Pero era difícil salir del centro, abrirse paso al exterior, cuando todo alrededor nos cierra el paso, nos engulle. También, como en el interior de la materia, operan fuerzas nucleares fuertes, fuerzas que nos absorben hacia dentro, nos impiden romper la cohesión interna. Éramos dos electrones intentando salir de la órbita del núcleo.
Y mientras porfiábamos, empujando cuerpos que no tenían ojos para nosotros, que ni siquiera se daban cuenta de que pugnábamos por salir, el predicador siguió perorando sobre cómo era un caso perdido, desahuciado por médicos, mudo sin remisión, hasta que el Señor le otorgó su gracia y recobró el don de hablar.

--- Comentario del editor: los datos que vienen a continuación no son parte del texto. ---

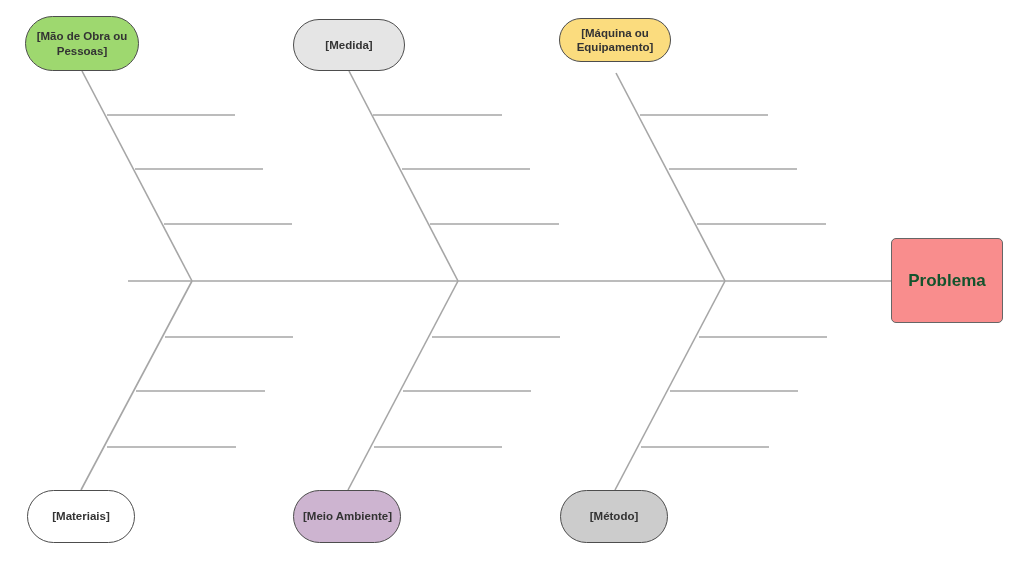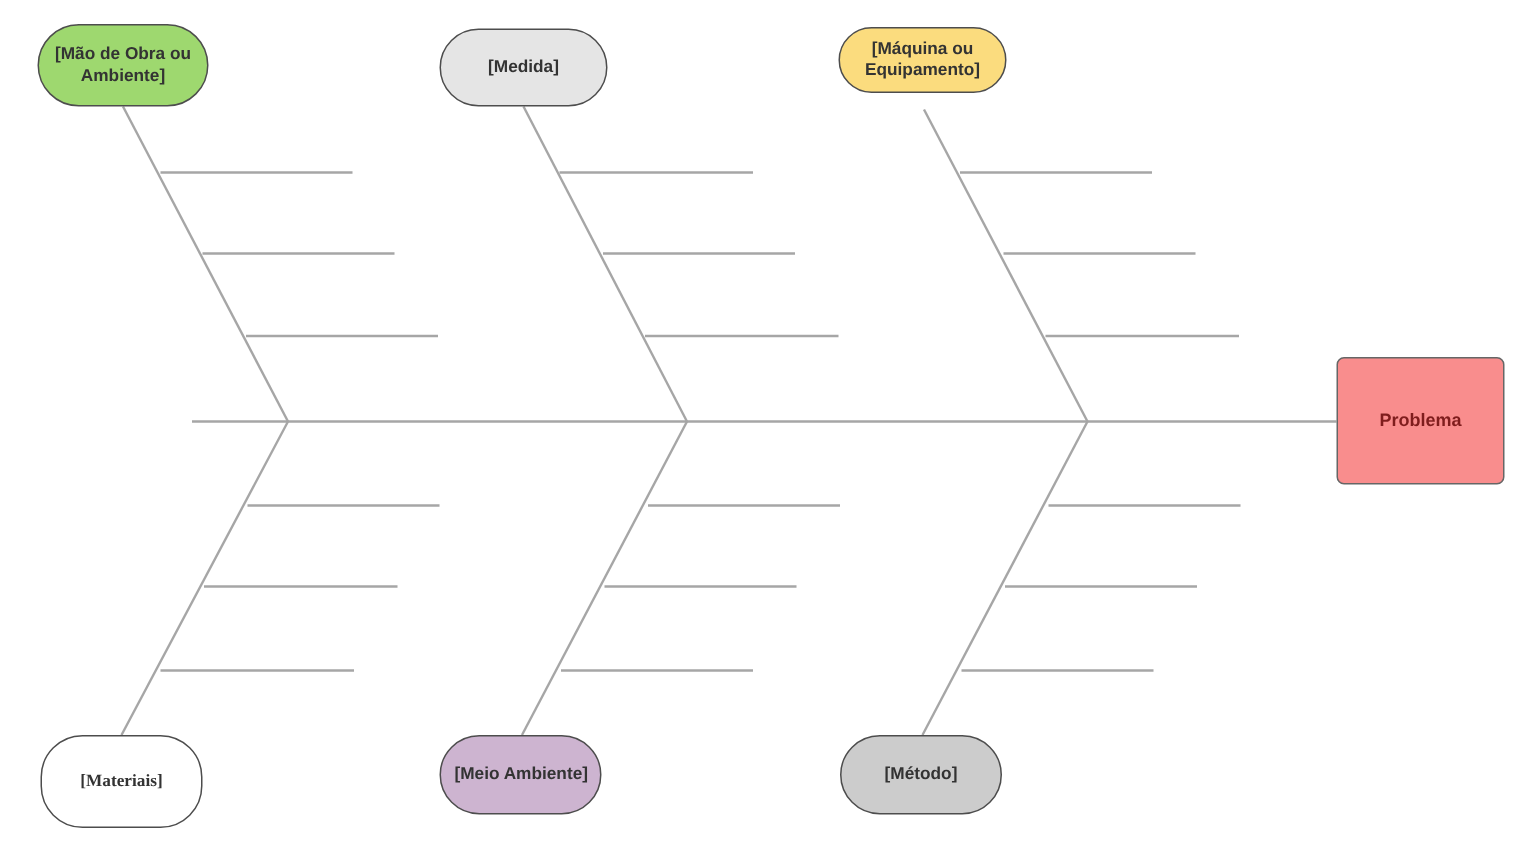"[Mão de Obra ou Ambiente]" span.node-label { text: Ambiente -> Pessoas }
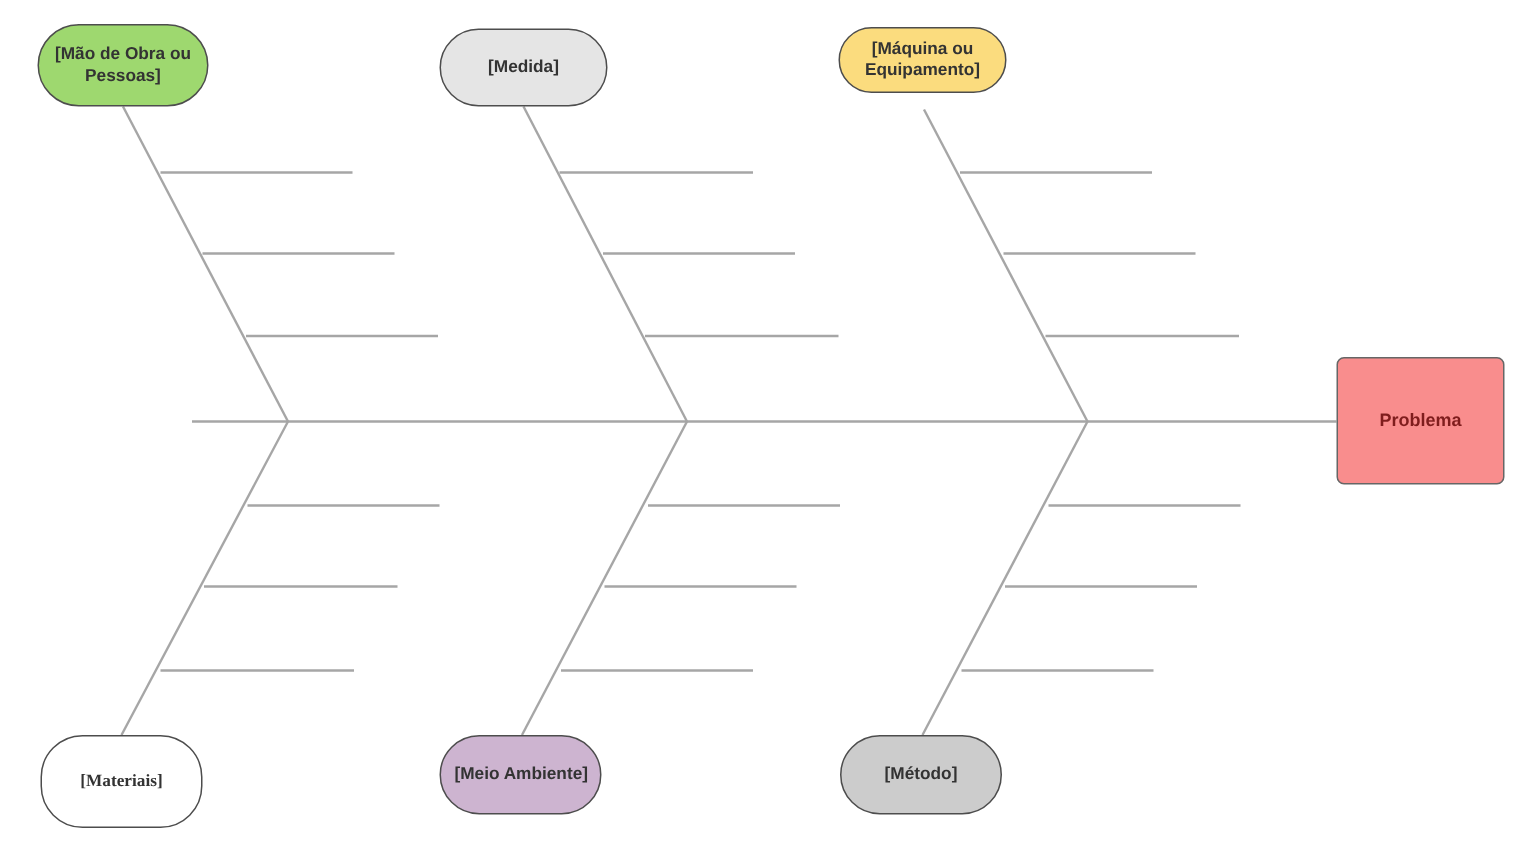"Problema" .node.problem { color: #7f1d1d -> #14532d; font-size: 12px -> 17px }
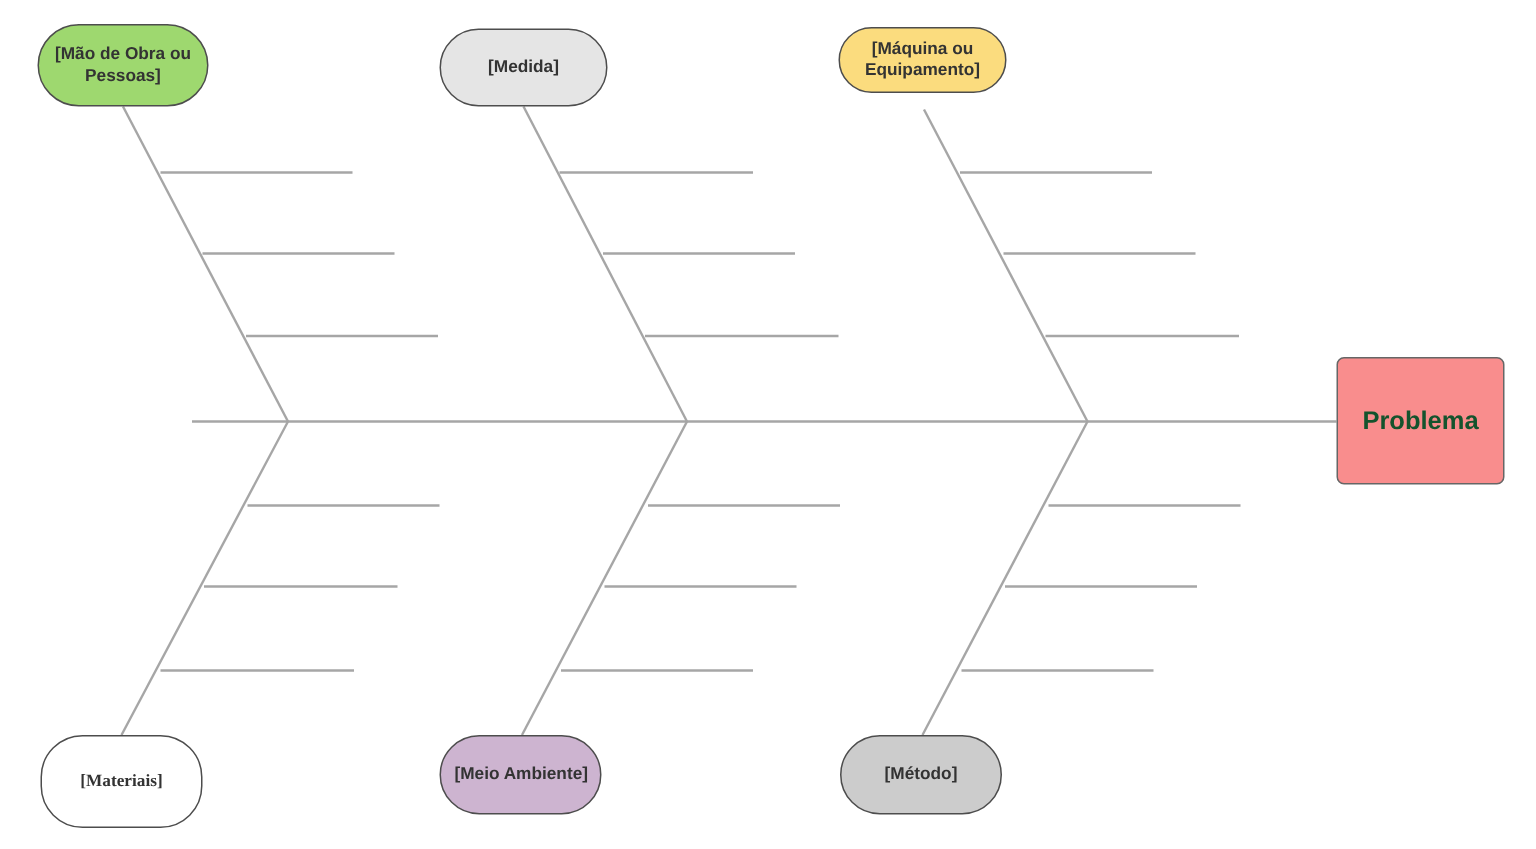"[Materiais]" div.node { font-family: Liberation Serif, serif -> none; height: 62px -> 53px }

Le indiqué a Annette que se pusiera detrás de mi espalda; yo fui metiendo la cabeza entre los cuerpos, para abrir brecha.
– Y Dios puso en mi boca mutilada la Palabra, para que predicara con ella su mensaje salvador. Y Dios me dijo: «Ve, y allá donde vayas cuéntalo, cuenta cómo el Verbo no necesita lengua para predicar la Verdad».
Logramos finalmente salir del círculo. Ya éramos dos electrones libres. Nos alejamos rápidamente. La voz del predicador se fue quedando atrás, cada vez menos sonora, menos persuasiva, pero durante largo rato, mientras bajamos el cerro San Cristóbal, seguimos escuchándola, predicando el milagro, la buena noticia de su siervo, y es que la salvación vence al pecado y Cristo es la respuesta, aleluya.